March 22, 1832 — Each was hailed as a genius and both were prolific writers. The big difference between William Shakespeare and Johann Wolfgang von Goethe, who died on this day, is that we know virtually nothing about Shakespeare and his life, but almost everything about Goethe.
Had that not been the case, as one critic noted, “there would certainly be scholars today theorising that the life and work of half a dozen men had been combined under Goethe’s name.” Such was the brilliance and range of his output.
According to Chambers (1864), Goethe (pronounced “gerter”) was born in 1749 “in the busy old-fashioned town of Frankfort-on-the-Maine; a child so precocious that at the age of seven he could write German, French, Italian, Latin and Greek.
“He grew up a genuine man, remarkable for endless activity of body and mind, a sage minister, a noble friend, and a voluminous writer.”
Goethe studied law at Leipzig between 1765 and 1768, mainly to please his father who wanted him to make a career in the legal field. He was more interested in literature.
Ill, possibly with tuberculosis, Goethe left Leipzig without a degree in 1768 and after another health collapse, which was said to have brought him close to death, for the following 18 months he was nursed at home in Frankfurt by his mother and sister.
During that time he studied alchemy and, it is thought, then conceived the idea of writing a play about Faust, a half-legendary figure who sells his soul to the Devil for knowledge and power.
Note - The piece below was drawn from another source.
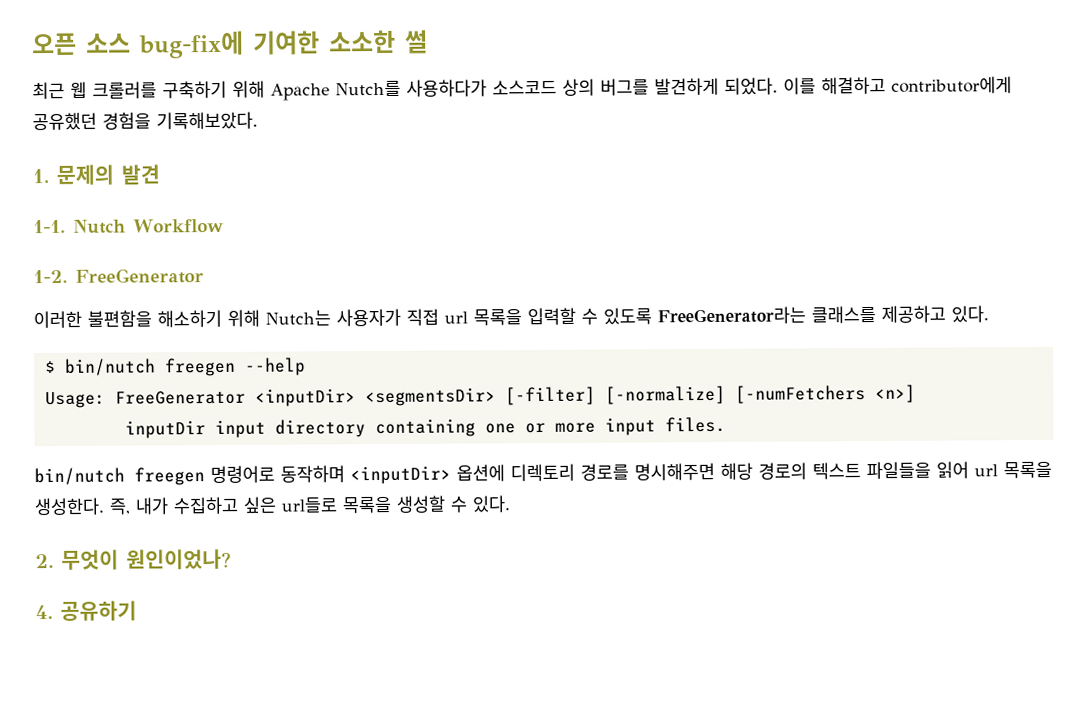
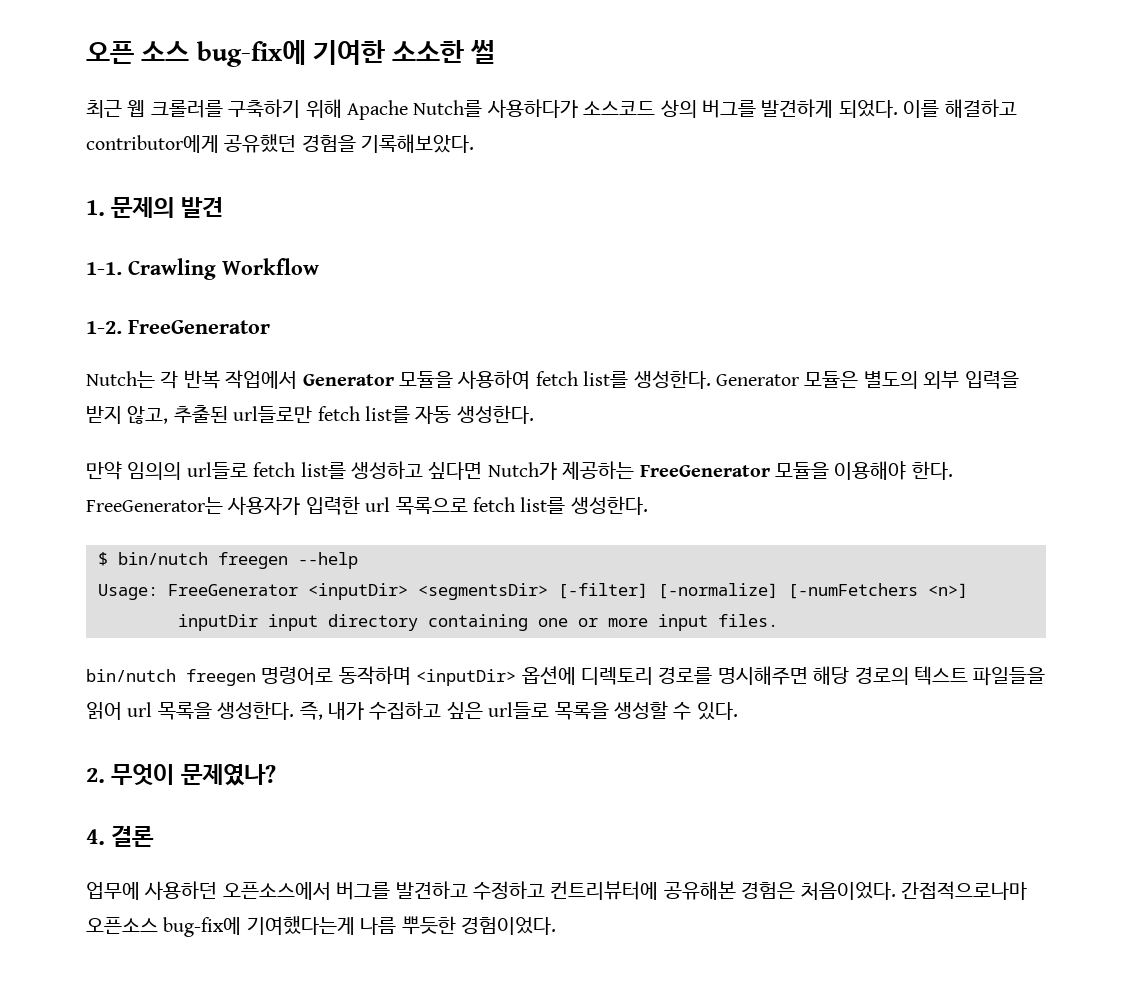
[73,219,126,234] Nutch -> [128,258,216,280] Crawling
[33,305,989,329] 이러한 불편함을 해소하기 위해 Nutch는 사용자가 직접 url 목록을 입력할 수 있도록 FreeGenerator라는 클래스를 제공하고 있다. -> [86,370,1019,389] [86,405,534,424] [86,461,953,480] [86,496,648,515] Nutch는 각 반복 작업에서 Generator 모듈을 사용하여 fetch list를 생성한다. Generator 모듈은 별도의 외부 입력을 받지 않고, 추출된 url들로만 fetch list를 자동 생성한다. // 만약 임의의 url들로 fetch list를 생성하고 싶다면 Nutch가 제공하는 FreeGenerator 모듈을 이용해야 한다. FreeGenerator는 사용자가 입력한 url 목록으로 fetch list를 생성한다.
[126,548,232,570] 원인이었나? -> [180,764,276,786] 문제였나?
[60,600,137,621] 공유하기 -> [111,825,155,847] [86,881,1027,900] [86,916,556,937] 결론 // 업무에 사용하던 오픈소스에서 버그를 발견하고 수정하고 컨트리뷰터에 공유해본 경험은 처음이었다. 간접적으로나마 오픈소스 bug-fix에 기여했다는게 나름 뿌듯한 경험이었다.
He became the subject of Goethe’s greatest work.
Much to his father’s pleasure, Goethe went to the University of Strasbourg in 1770 to continue his law studies and came out with a degree.
But he was developing as a writer and was particularly known for his bestselling book, The Sorrows of Young Werther. His literary reputation had become such that he was invited in 1775 to join the court of Karl August, Duke of Saxe-Weimar-Eisenach, who would become Grand Duke in 1815.
Karl August was a keen follower of literature, amongst other interests, and his court was celebrated for its brilliance. After inviting Goethe to join it, he said:
“People of discernment congratulate me on possessing this man. His intellect, his genius is known. If the world is offended because I have made Dr Goethe a member of my most important collegium without his having passed through the stages of minor official professor and councillor of state it makes no difference to me.”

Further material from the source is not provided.